→ Description of the task: Print out the data that follows exactly, character for character, apart from the pictures.

[Data shown]

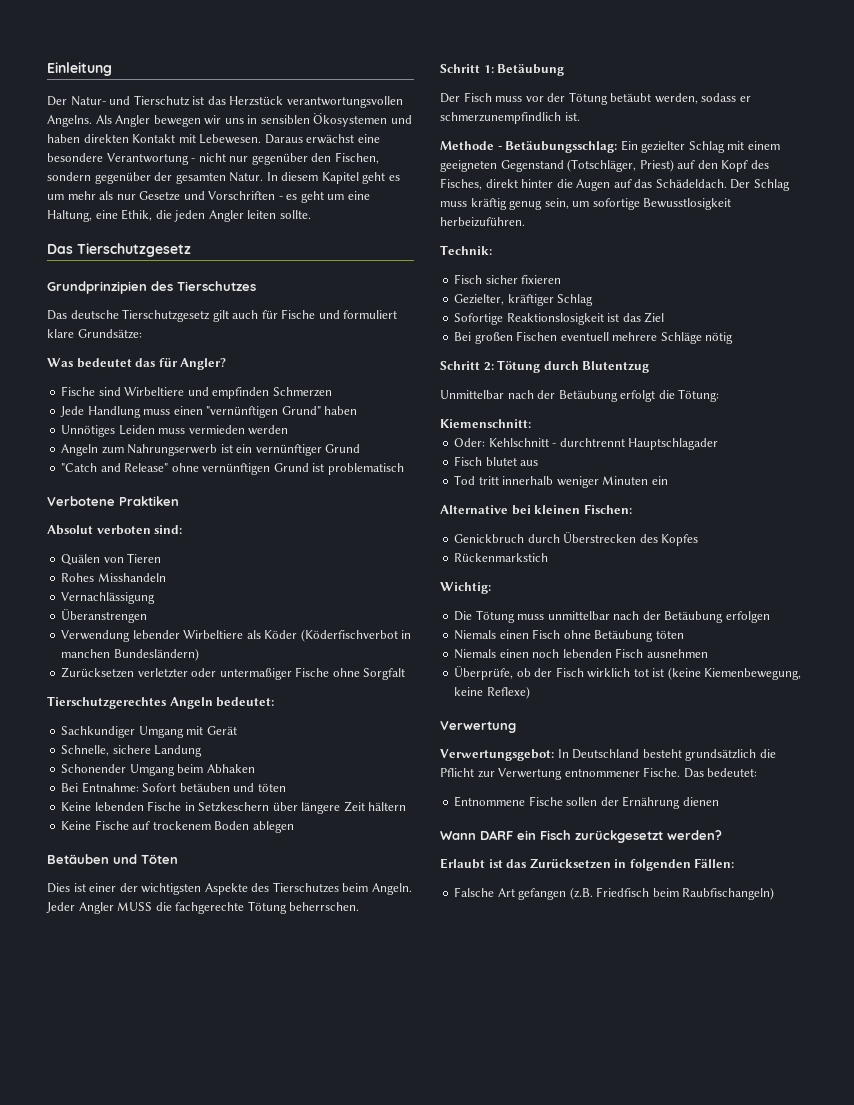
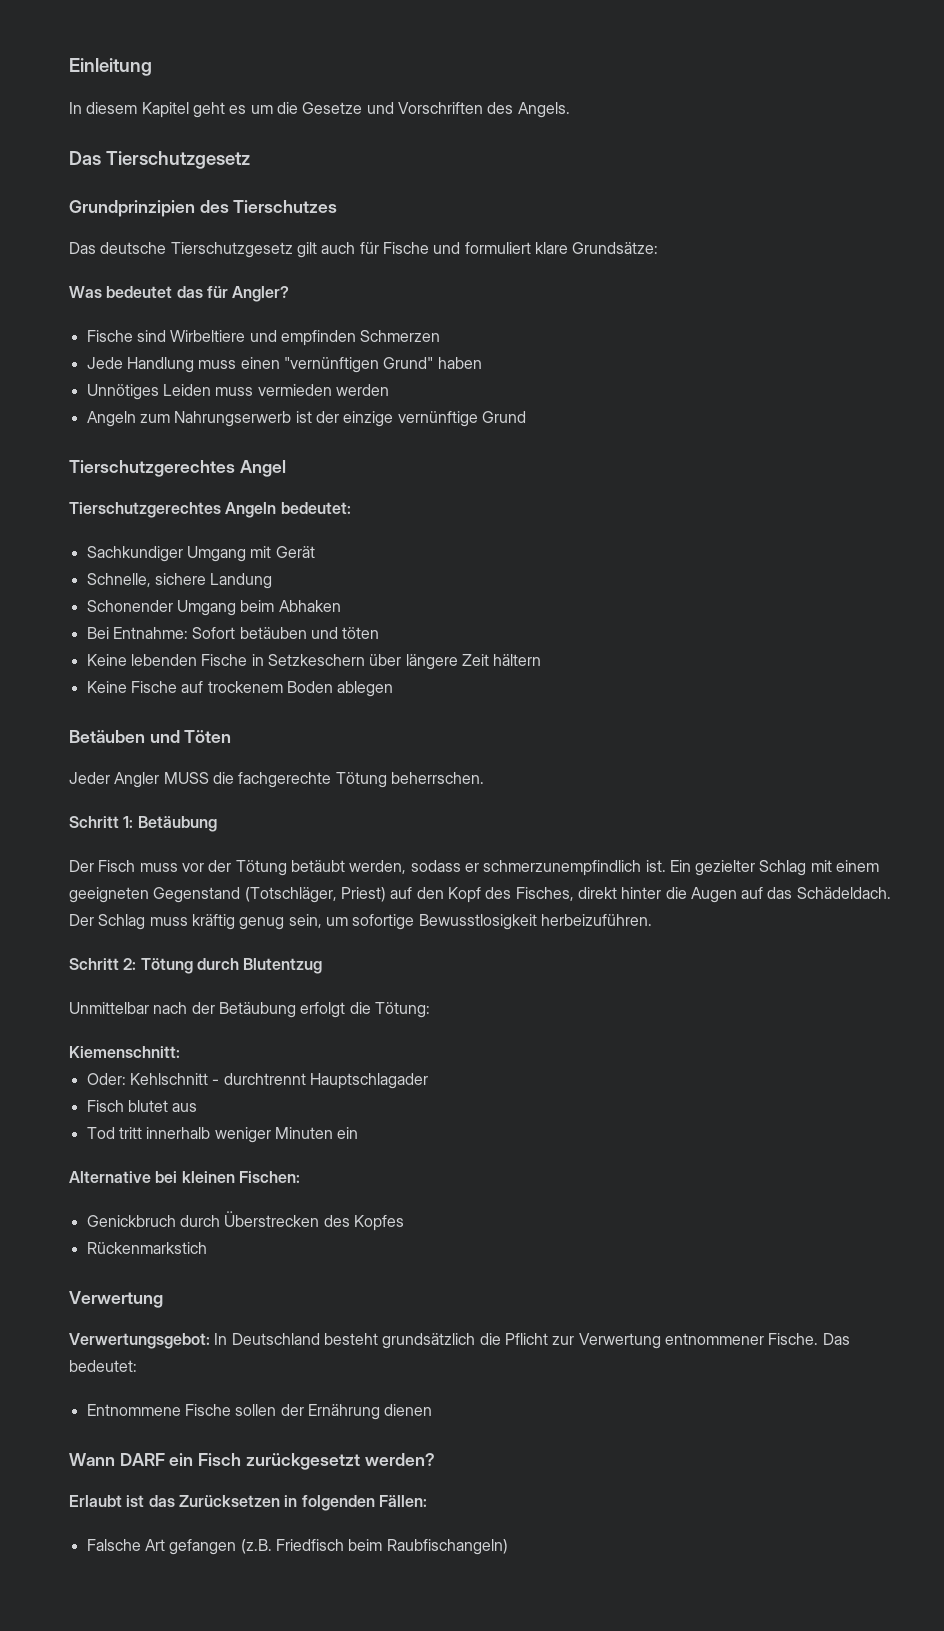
- Der Natur- und Tierschutz ist das Herzstück verantwortungsvollen Angelns. Als Angler bewegen wir uns in sensiblen Ökosystemen und haben direkten Kontakt mit Lebewesen. Daraus erwächst eine besondere Verantwortung - nicht nur gegenüber den Fischen, sondern gegenüber der gesamten Natur. In diesem Kapitel geht es um mehr als nur Gesetze und Vorschriften - es geht um eine Haltung, eine Ethik, die jeden Angler leiten sollte.
+ In diesem Kapitel geht es um die Gesetze und Vorschriften des Angels.
- Angeln zum Nahrungserwerb ist ein vernünftiger Grund
- "Catch and Release" ohne vernünftigen Grund ist problematisch
- Verbotene Praktiken
- Absolut verboten sind:
- Quälen von Tieren
- Rohes Misshandeln
- Vernachlässigung
- Überanstrengen
- Verwendung lebender Wirbeltiere als Köder (Köderfischverbot in manchen Bundesländern)
- Zurücksetzen verletzter oder untermaßiger Fische ohne Sorgfalt
+ Angeln zum Nahrungserwerb ist der einzige vernünftige Grund
+ Tierschutzgerechtes Angel
- Dies ist einer der wichtigsten Aspekte des Tierschutzes beim Angeln.
- Der Fisch muss vor der Tötung betäubt werden, sodass er schmerzunempfindlich ist.
- Methode - Betäubungsschlag: Ein gezielter Schlag mit einem geeigneten Gegenstand (Totschläger, Priest) auf den Kopf des Fisches, direkt hinter die Augen auf das Schädeldach.
+ Der Fisch muss vor der Tötung betäubt werden, sodass er schmerzunempfindlich ist. Ein gezielter Schlag mit einem geeigneten Gegenstand (Totschläger, Priest) auf den Kopf des Fisches, direkt hinter die Augen auf das Schädeldach.
- Technik:
- Fisch sicher fixieren
- Gezielter, kräftiger Schlag
- Sofortige Reaktionslosigkeit ist das Ziel
- Bei großen Fischen eventuell mehrere Schläge nötig
- Wichtig:
- Die Tötung muss unmittelbar nach der Betäubung erfolgen
- Niemals einen Fisch ohne Betäubung töten
- Niemals einen noch lebenden Fisch ausnehmen
- Überprüfe, ob der Fisch wirklich tot ist (keine Kiemenbewegung, keine Reflexe)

[/Data shown]

→ Answer to the problem:
- Der Natur- und Tierschutz ist das Herzstück verantwortungsvollen Angelns. Als Angler bewegen wir uns in sensiblen Ökosystemen und haben direkten Kontakt mit Lebewesen. Daraus erwächst eine besondere Verantwortung - nicht nur gegenüber den Fischen, sondern gegenüber der gesamten Natur. In diesem Kapitel geht es um mehr als nur Gesetze und Vorschriften - es geht um eine Haltung, eine Ethik, die jeden Angler leiten sollte.
+ In diesem Kapitel geht es um die Gesetze und Vorschriften des Angels.
- Angeln zum Nahrungserwerb ist ein vernünftiger Grund
- "Catch and Release" ohne vernünftigen Grund ist problematisch
- Verbotene Praktiken
- Absolut verboten sind:
- Quälen von Tieren
- Rohes Misshandeln
- Vernachlässigung
- Überanstrengen
- Verwendung lebender Wirbeltiere als Köder (Köderfischverbot in manchen Bundesländern)
- Zurücksetzen verletzter oder untermaßiger Fische ohne Sorgfalt
+ Angeln zum Nahrungserwerb ist der einzige vernünftige Grund
+ Tierschutzgerechtes Angel
- Dies ist einer der wichtigsten Aspekte des Tierschutzes beim Angeln.
- Der Fisch muss vor der Tötung betäubt werden, sodass er schmerzunempfindlich ist.
- Methode - Betäubungsschlag: Ein gezielter Schlag mit einem geeigneten Gegenstand (Totschläger, Priest) auf den Kopf des Fisches, direkt hinter die Augen auf das Schädeldach.
+ Der Fisch muss vor der Tötung betäubt werden, sodass er schmerzunempfindlich ist. Ein gezielter Schlag mit einem geeigneten Gegenstand (Totschläger, Priest) auf den Kopf des Fisches, direkt hinter die Augen auf das Schädeldach.
- Technik:
- Fisch sicher fixieren
- Gezielter, kräftiger Schlag
- Sofortige Reaktionslosigkeit ist das Ziel
- Bei großen Fischen eventuell mehrere Schläge nötig
- Wichtig:
- Die Tötung muss unmittelbar nach der Betäubung erfolgen
- Niemals einen Fisch ohne Betäubung töten
- Niemals einen noch lebenden Fisch ausnehmen
- Überprüfe, ob der Fisch wirklich tot ist (keine Kiemenbewegung, keine Reflexe)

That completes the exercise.